A new study examines whether and how well multimodal AI models understand the 3D structure of scenes and objects.
Researchers from the University of Michigan and Google Research investigated the 3D awareness of multimodal models. The goal was to understand how well the representations learned by these models capture the 3D structure of our world.
According to the team, 3D awareness can be measured by two key capabilities: Can the models reconstruct the visible 3D surface from a single image, i.e., infer depth and surface information? Are the representations consistent across multiple views of the same object or scene?

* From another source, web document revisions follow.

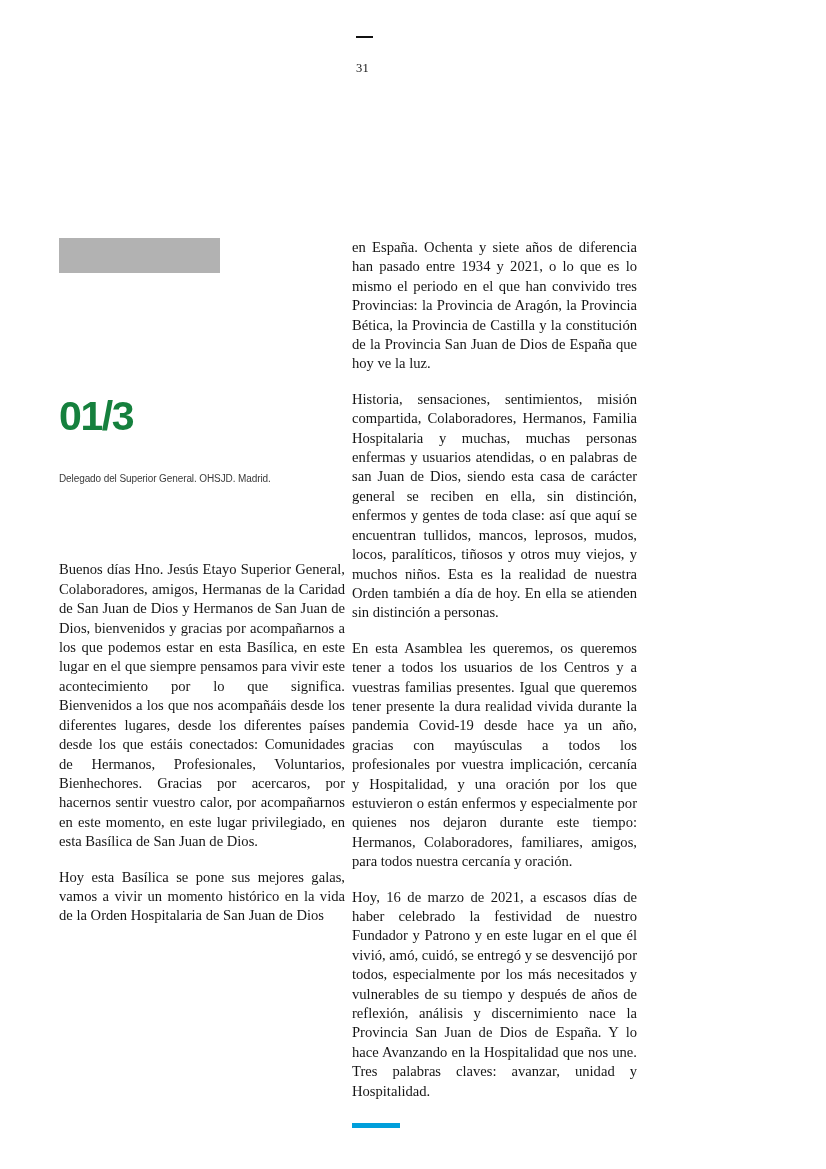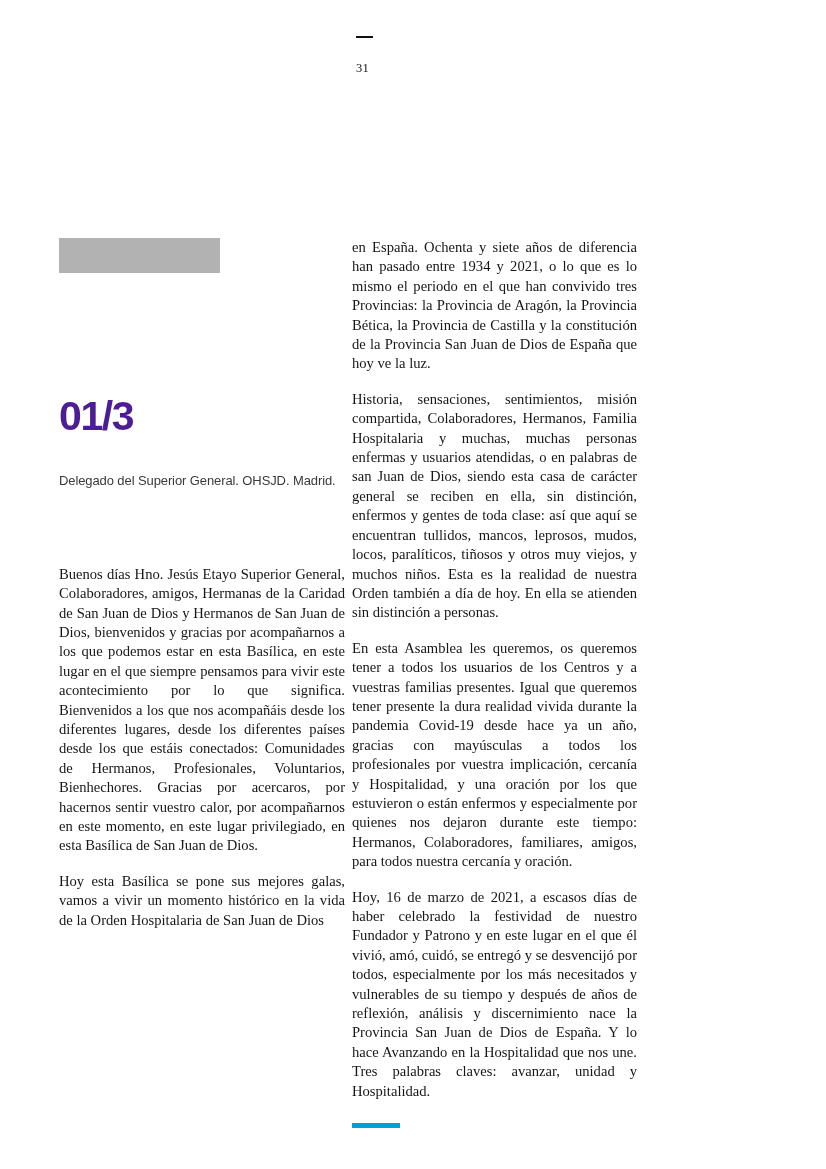--- a/index.html
+++ b/index.html
@@ -54,21 +54,21 @@
 
   .title-wrap {
     margin-top: 124px;
   }
   .chapter-num {
     font-family: "Liberation Sans", "DejaVu Sans", sans-serif;
     font-weight: bold;
     font-size: 41px;
     line-height: 0.95;
     letter-spacing: -1.4px;
-    color: #4c1d95;
+    color: #15803d;
     margin: 0 0 8px 0;
   }
   .chapter-title {
     font-family: "Liberation Serif", "DejaVu Serif", serif;
     font-size: 33px;
     line-height: 1.18;
     color: #22a1dc;
     margin: 0;
     font-weight: normal;
     letter-spacing: -0.1px;
@@ -81,21 +81,21 @@
     font-family: "Liberation Sans", "DejaVu Sans", sans-serif;
     font-weight: bold;
     font-size: 11px;
     line-height: 1.45;
     color: #111111;
     letter-spacing: -0.1px;
   }
   .byline-role {
     font-family: "Liberation Sans", "DejaVu Sans", sans-serif;
     font-weight: normal;
-    font-size: 13px;
+    font-size: 10px;
     line-height: 1.45;
     color: #3a3a3a;
     letter-spacing: -0.1px;
   }
 
   .body-left {
     margin-top: 74px;
   }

The results show that some models can encode depth and surface information without explicit training. In particular, the self-monitoring models DINO and DINOv2 and the text-driven diffusion model StableDiffusion performed well. Models trained with vision-language pre-training, such as CLIP, were an exception. They captured very little 3D information.
Multimodal models likely not learning 3D consistent representations
In terms of consistency across multiple viewpoints, all the models tested showed weaknesses. While they were still able to produce accurate mappings between image regions with small changes in viewing angle, their performance dropped sharply with larger changes in viewing angle.
The researchers conclude that the models learned representations that are view-consistent, not 3D consistent. The researchers hope their findings will spark more interest in this topic, especially given the impressive progress in photorealistic image and video synthesis by generative AI models such as OpenAI's Sora. 3D understanding also includes the ability to infer spatial relationships and make predictions about deformation and dynamics - whether Sora has these capabilities will be the subject of future work.
The code and results are available on GitHub.